37. Further, in both the aforesaid sections, mens rea i.e. intention to defraud or the dishonest intention must be present, and in the case of cheating it must be there from the very beginning or inception.
38. In our view, the plain reading of the complaint fails to spell out any of the aforesaid ingredients noted above. We may only say, with a view to clear a serious misconception of law in the mind of the police as well as the courts below, that if it is a case of the complainant that offence of criminal breach of trust as defined under Section 405IPC, punishable under Section 406IPC, is committed by the accused, then in the same breath it cannot be said that the accused has also committed the offence of cheating as defined and explained in Section 415IPC, punishable under Section 420 IPC.

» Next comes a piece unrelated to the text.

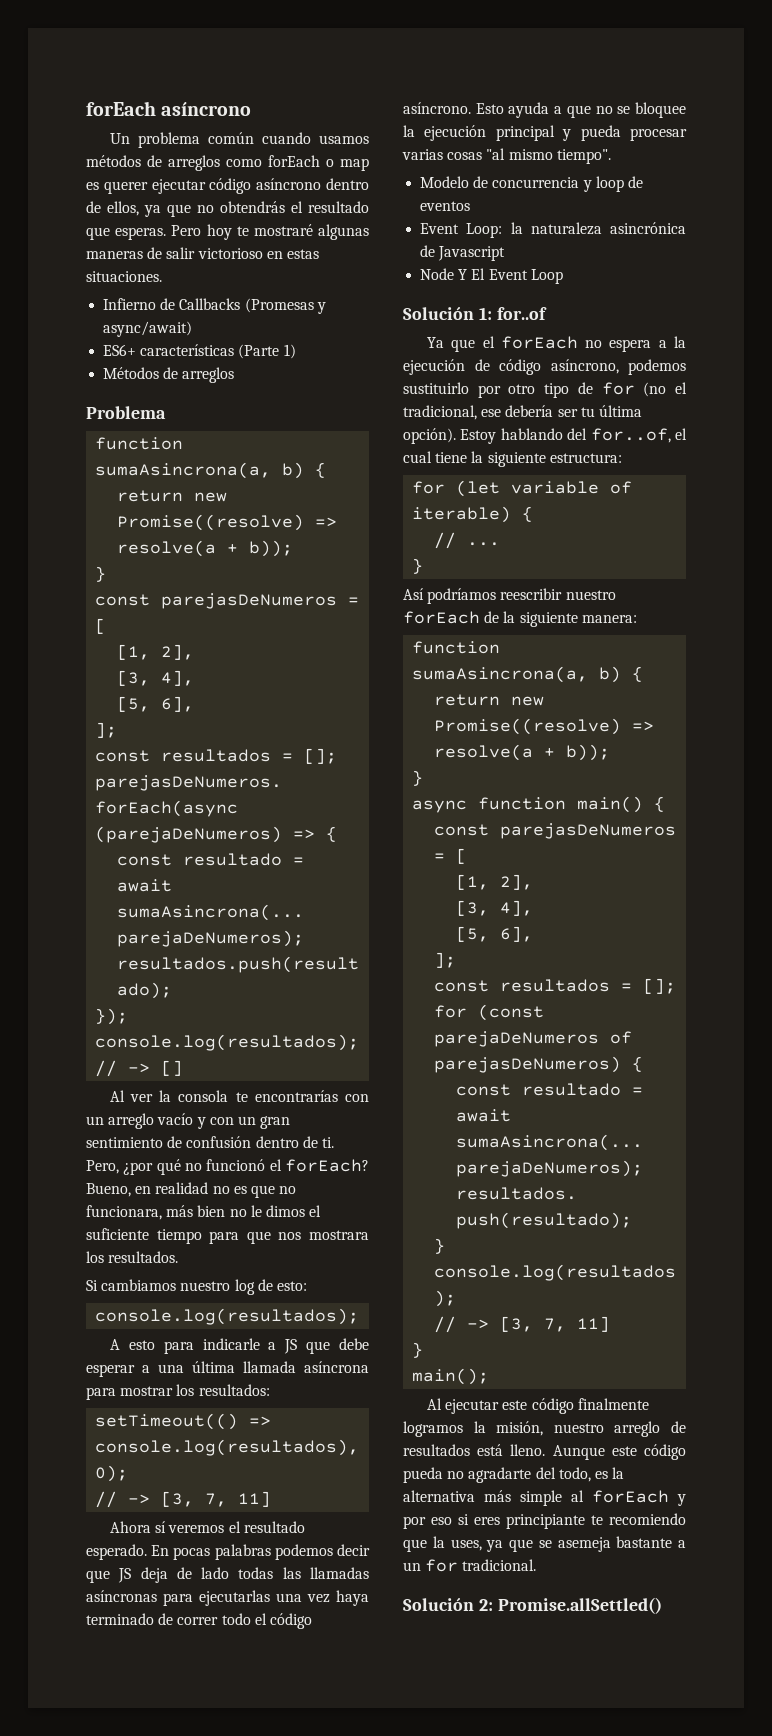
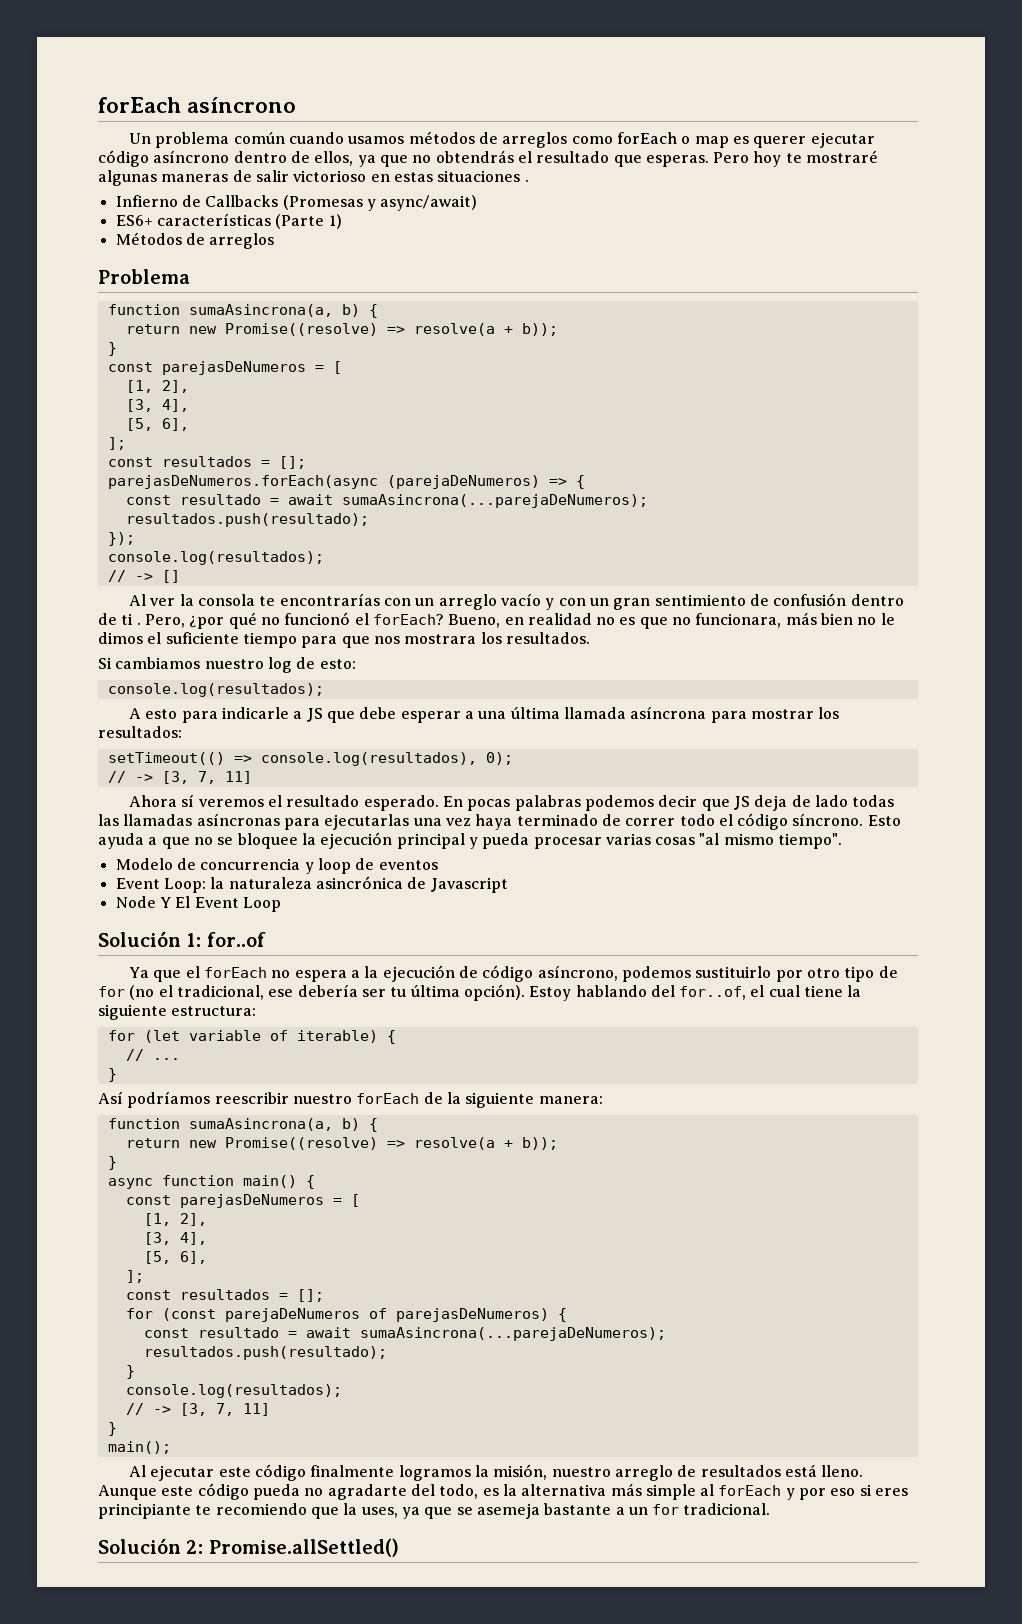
[86,271,162,282] situaciones. -> [437,170,529,182] situaciones .
[321,1137,334,1148] ti. -> [121,613,141,625] ti .
[403,102,471,114] asíncrono. -> [792,813,864,826] síncrono.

39. Every act of breach of trust may not result in a penal offence of criminal breach of trust unless there is evidence of manipulating act of fraudulent misappropriation. An act of breach of trust involves a civil wrong in respect of which the person may seek his remedy for damages in civil courts but, any breach of trust with a mens rea, gives rise to a criminal prosecution as well. It has been held in Hari Prasad Chamaria v. Bishun Kumar Surekha [Hari Prasad Chamaria v. Bishun Kumar Surekha, (1973) 2 SCC 823 : 1973 SCC (Cri) 1082] as under : (SCC p. 824, para 4)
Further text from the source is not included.